Téhéran a promis des procès et des exécutions "rapides" pour les suspects arrêtés lors des manifestations qui secoue l'Iran depuis plus de 3 semaines. Cette annonce survient après une visite de cinq heures ce mercredi de Gholamhussein Mohseni Ejei, chef du pouvoir judiciaire du pays, dans la prison de Téhéran où sont détenus des manifestants - des "émeutiers" selon les autorités.

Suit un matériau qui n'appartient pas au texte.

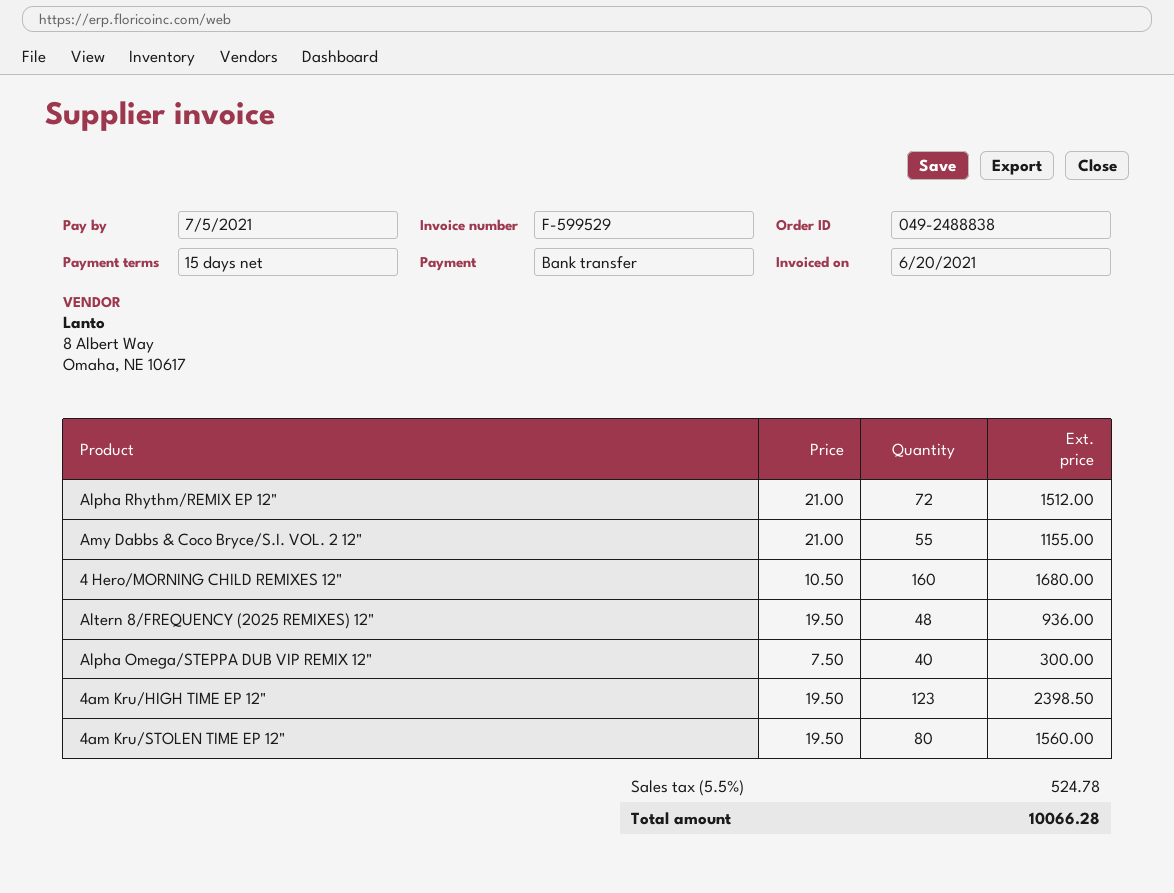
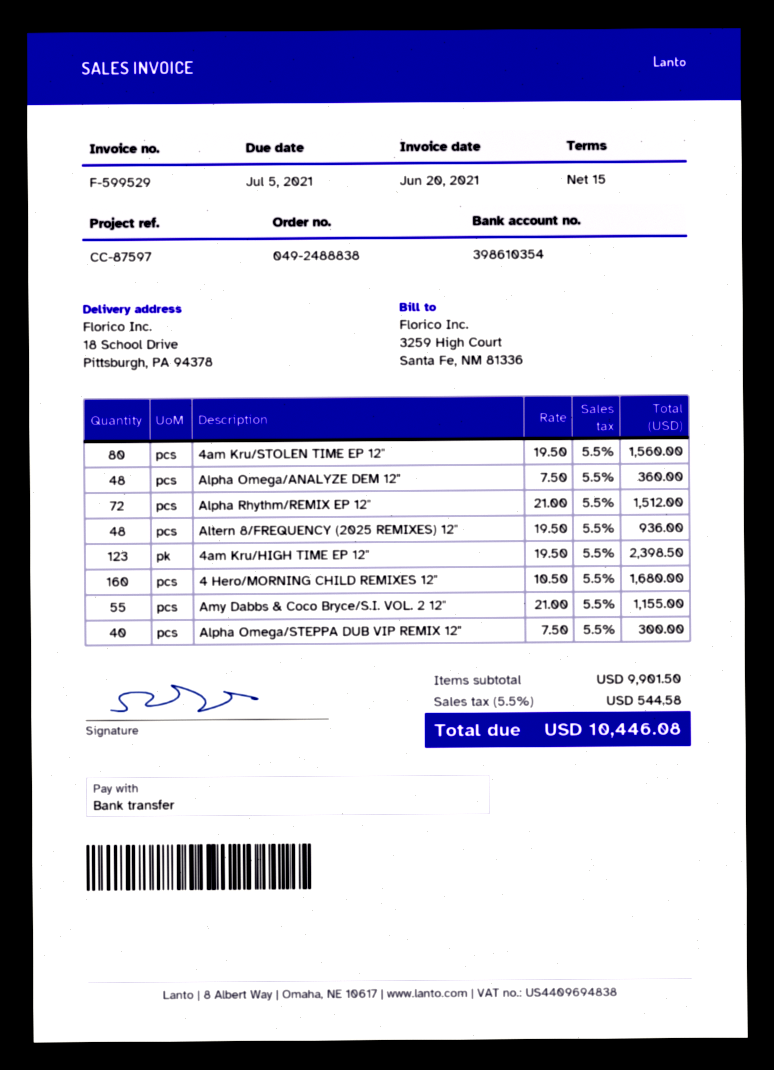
Alpha Omega/ANALYZE DEM 12": none -> 48 x 7.50 = 360.00
tax: 5.5% = 524.78 -> 5.5% = 544.58
total: 10066.28 -> 10446.08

"Si une personne a brûlé quelqu'un, décapité quelqu'un et mis le feu à quelqu'un, alors nous devons agir rapidement. Si les choses sont retardées, il est même possible que la même action que nous menons aujourd'hui soit menée deux mois plus tard, et qu'elle n'ait pas le même effet. Si nous parvenons à faire quelque chose aujourd'hui, le faire dans deux mois n'aura pas le même effet" a affirmé Gholamhussein Mohseni Ejei.
Selon plusieurs ONG, au moins 700 manifestants ont été tués lors depuis le début de la contestation et de très nombreuses personnes arrêtées. Les défenseurs des droits humains s'inquiètent d'exécutions express à venir. Amnesty International dit avoir des informations sur l'exécution d'un premier manifestant, Erfan Soltani, 26 ans, prévue mercredi, ce qu'a aussi avancé la diplomatie américaine.
"Plus de 10 600 manifestants ont été arrêtés (...) Erfan Soltani, 26 ans, dont l'exécution a été programmée pour le 14 janvier, est l'un d'eux", a écrit le Département d'Etat américain dans un message en farsi sur X.
Téhéran, de son côté, accuse Washington de chercher un "prétexte" en vue d'une intervention militaire pour faire tomber le pouvoir. Le président américain, dont les intentions restent floues, a menacé plusieurs fois d'intervenir militairement depuis le début du mouvement, l'un des plus vastes depuis la proclamation de la République islamique en 1979.